Printed
Rancang Bangun Alat Uji Puntir Konvensional Untuk Pengujian Modulus Puntir
Alat uji puntir merupakan salah satu perangkat penting dalam praktikum pengujian material untuk menentukan sifat mekanik suatu material terhadap gaya puntir. Di laboratorium Jurusan Design Engineering (DE) Politeknik Manufaktur Bandung, keterbatasan jumlah alat uji puntir menyebabkan kendala dalam pelaksanaan praktikum mahasiswa. Oleh karena itu, penelitian ini bertujuan untuk merancang dan membangun alat uji puntir konvensional sebagai solusi atas keterbatasan tersebut. Proses perancangan menggunakan metode VDI 2222, yang mencakup tahapan merencana, mengonsep, merancang, dan menyelesaikan. Dalam proses pengembangan alat, dilakukan evaluasi konsep dan layout berdasarkan aspek teknis dan ekonomis untuk memperoleh desain yang optimal. Alat ini menggunakan sistem pembebanan manual dengan beban gantung dan dial gauge sebagai alat ukur sudut puntir.

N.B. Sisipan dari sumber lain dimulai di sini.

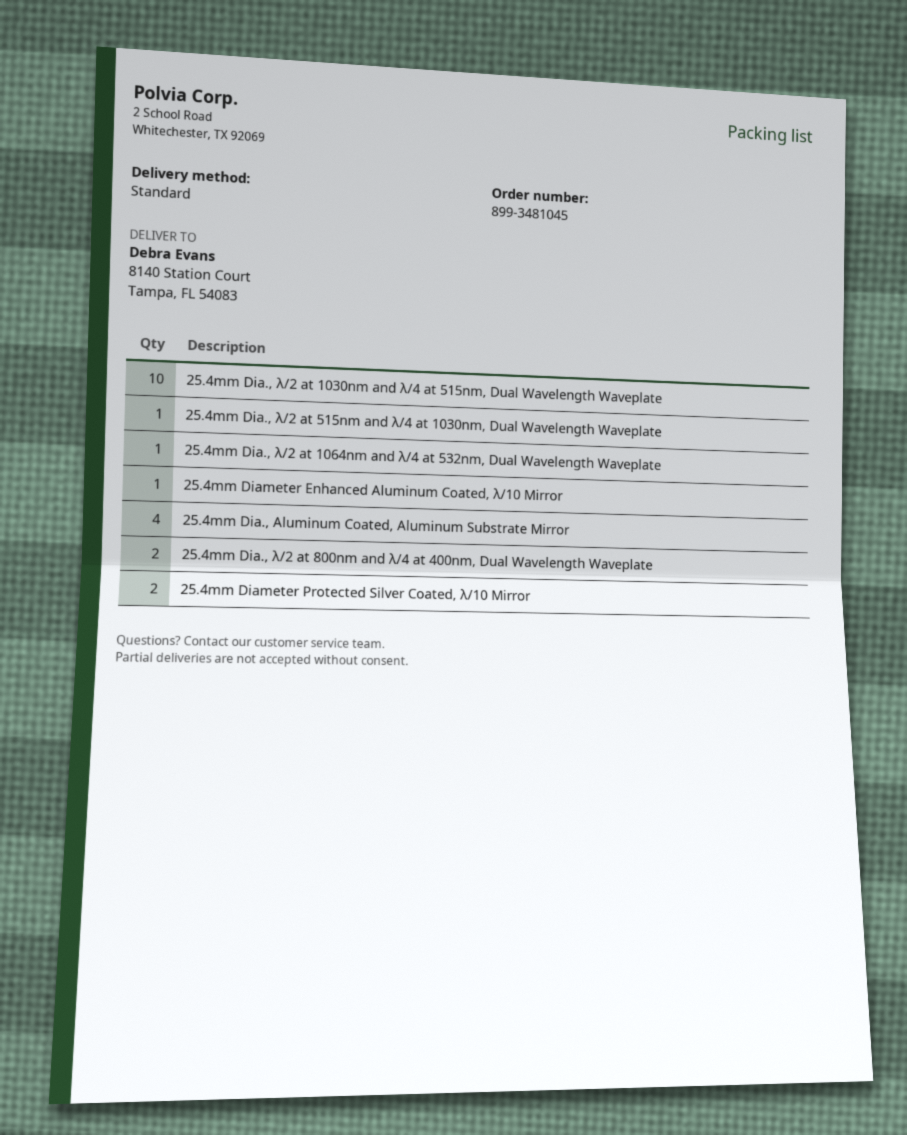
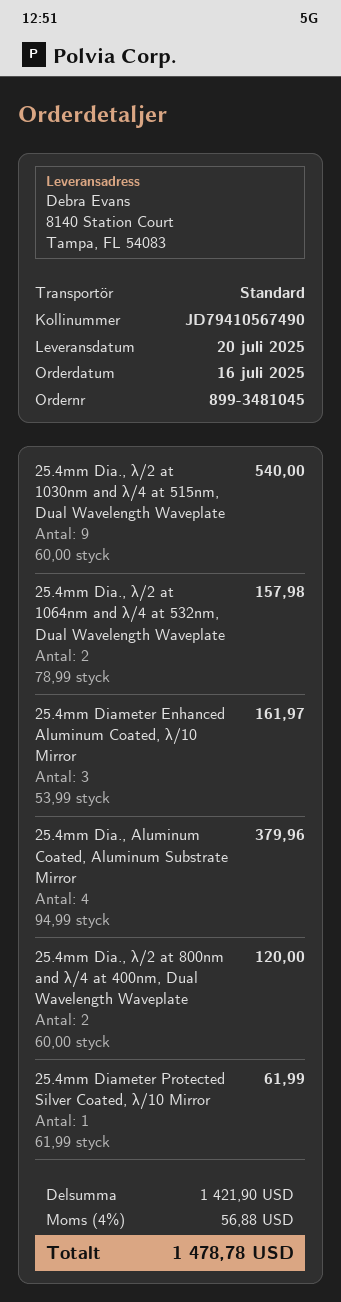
25.4mm Dia., λ/2 at 1030nm and λ/4 at 515nm, Dual Wavelength Waveplate: 10 -> 9
25.4mm Dia., λ/2 at 515nm and λ/4 at 1030nm, Dual Wavelength Waveplate: 1 -> none
25.4mm Dia., λ/2 at 1064nm and λ/4 at 532nm, Dual Wavelength Waveplate: 1 -> 2
25.4mm Diameter Enhanced Aluminum Coated, λ/10 Mirror: 1 -> 3
25.4mm Diameter Protected Silver Coated, λ/10 Mirror: 2 -> 1

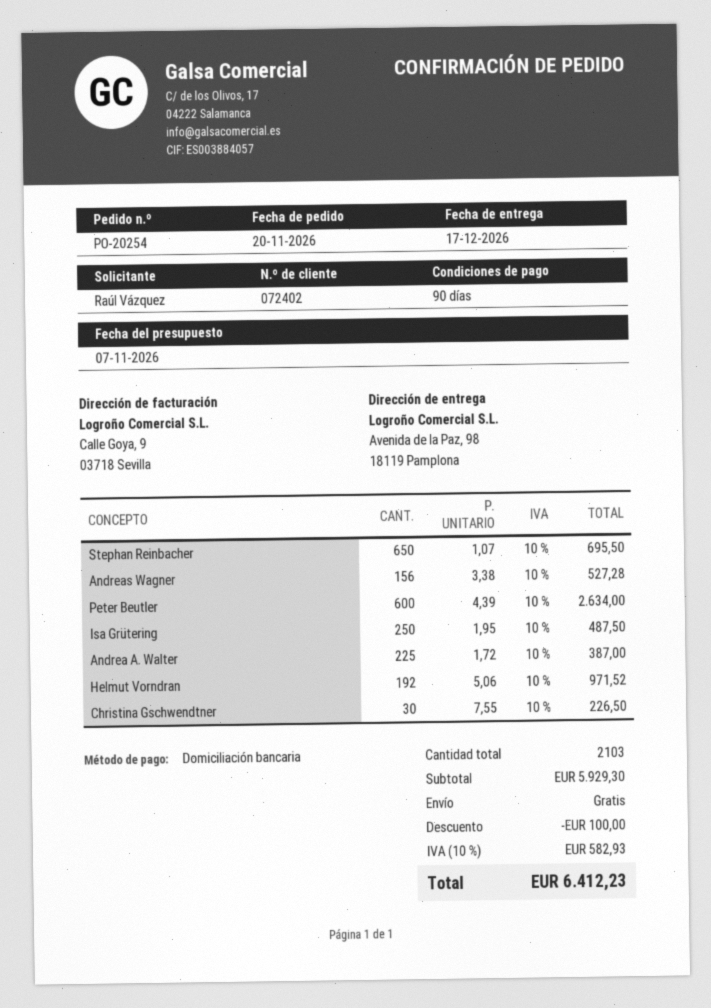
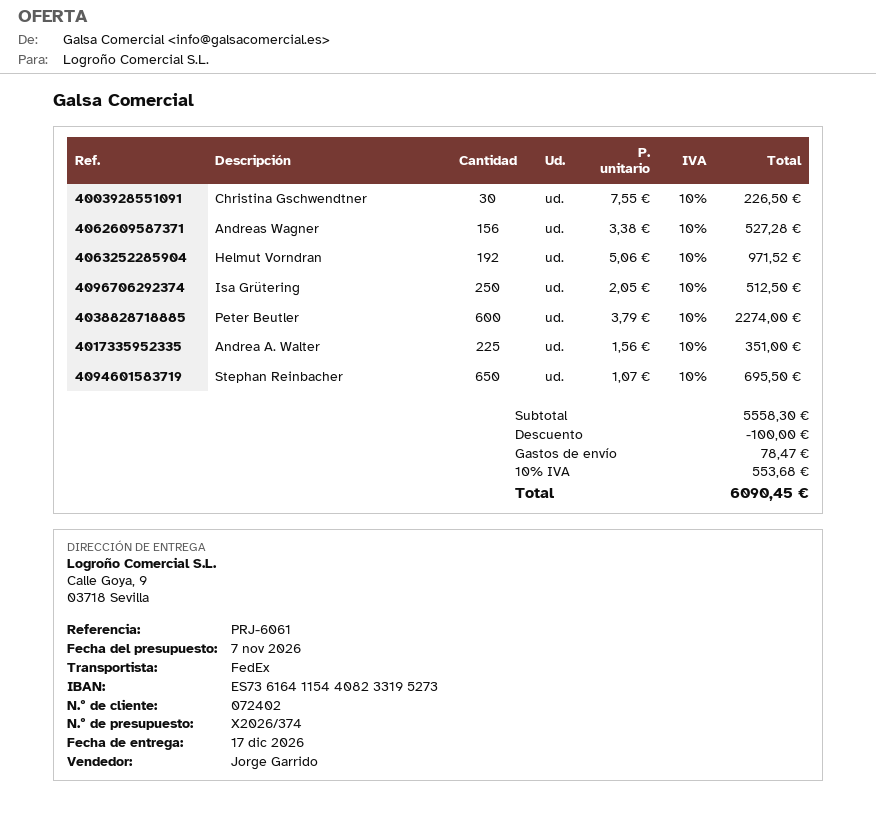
ship to: Avenida de la Paz, 98, 18119 Pamplona -> Calle Goya, 9, 03718 Sevilla
Peter Beutler: 600 x 4.39 = 2634.00 -> 600 x 3.79 = 2274.00
Isa Grütering: 250 x 1.95 = 487.50 -> 250 x 2.05 = 512.50
Andrea A. Walter: 225 x 1.72 = 387.00 -> 225 x 1.56 = 351.00
subtotal: 5929.30 -> 5558.30
shipping: 0.00 -> 78.47
tax: 10% = 582.93 -> 10% = 553.68
total: 6412.23 -> 6090.45

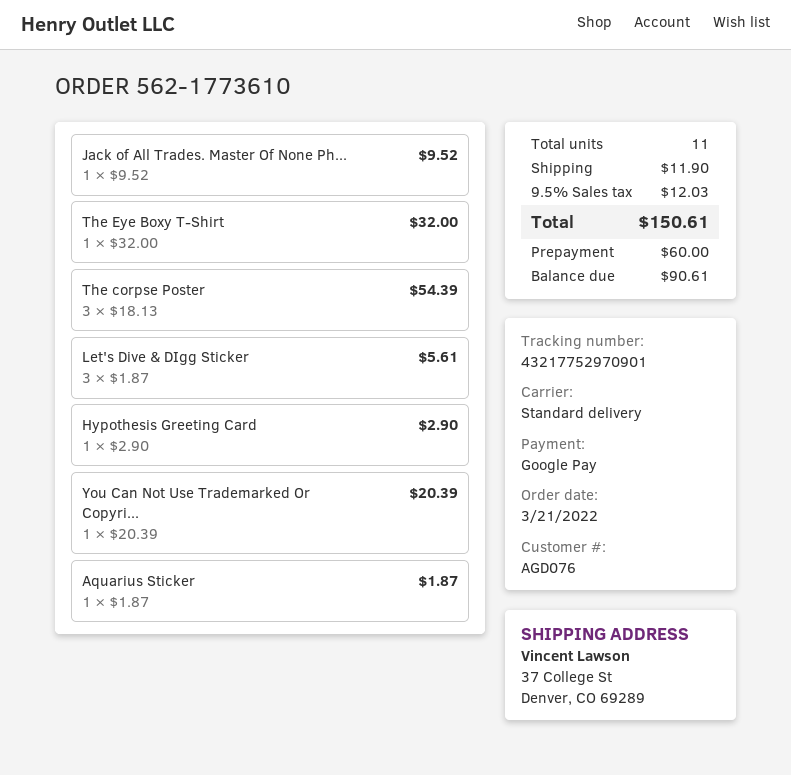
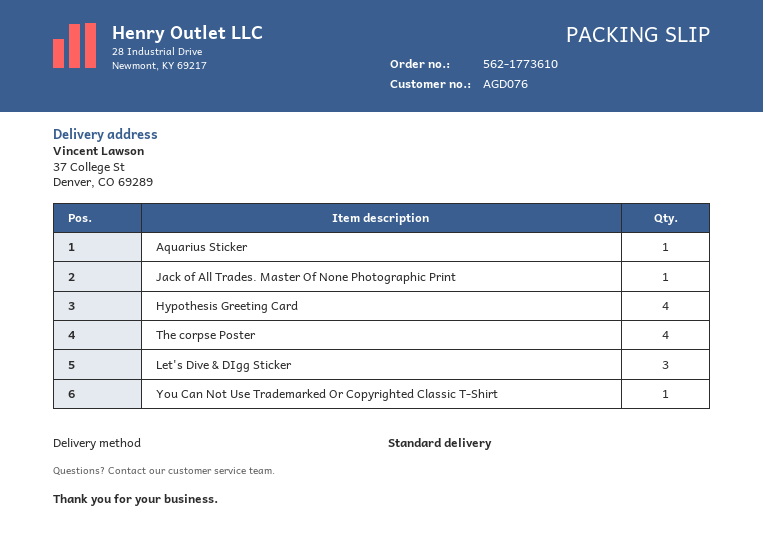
The Eye Boxy T-Shirt: 1 -> none
The corpse Poster: 3 -> 4
Hypothesis Greeting Card: 1 -> 4

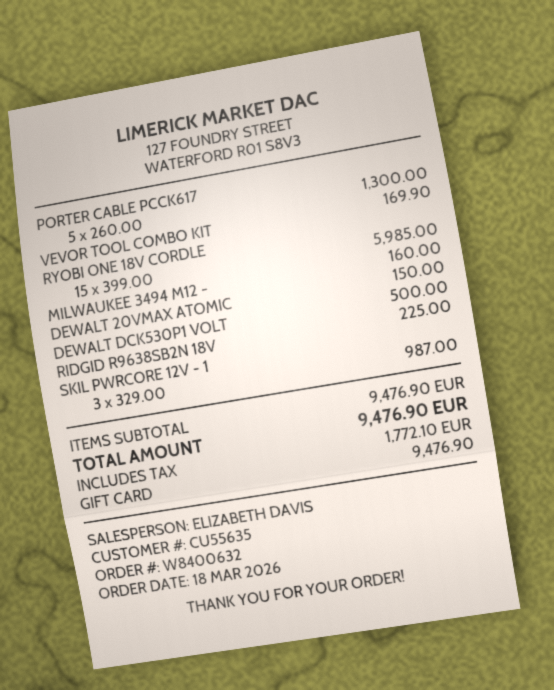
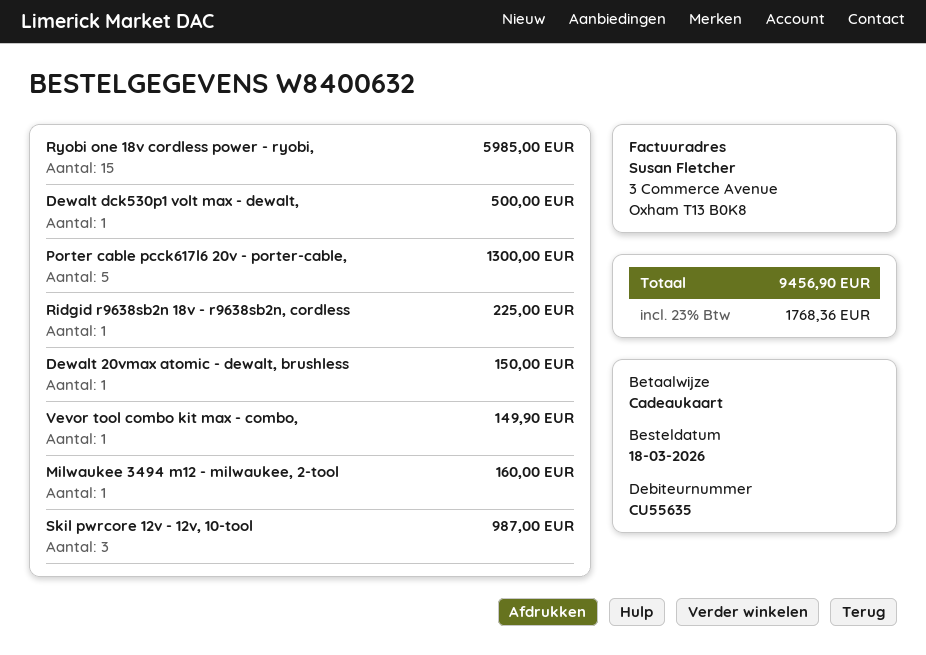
VEVOR TOOL COMBO KIT: 1 for 169.90 -> 1 for 149.90
tax: 1772.10 -> 1768.36
total: 9476.90 -> 9456.90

Hasil validasi desain menggunakan software CAE menunjukan kontruksi alat mampu menahan beban uji maksimal sebesar 35,87 N, dengan defleksi maksimum pada tuas beban sebesar 0,068 mm, serta ketelitian pengukuran yang akurasinya tinggi. Komponen poros penghubung yang berfungsi sebagai mengunci gaya puntir dapat mengalami patah, melalui metode CAE didapat tegangan sebesar 208,338 MPa, dengan batas aman material AISI 1045 yaitu 530 MPa sehingga poros penghubung memiliki safety factor 2,5 sesuai kebutuhan pembeban uji.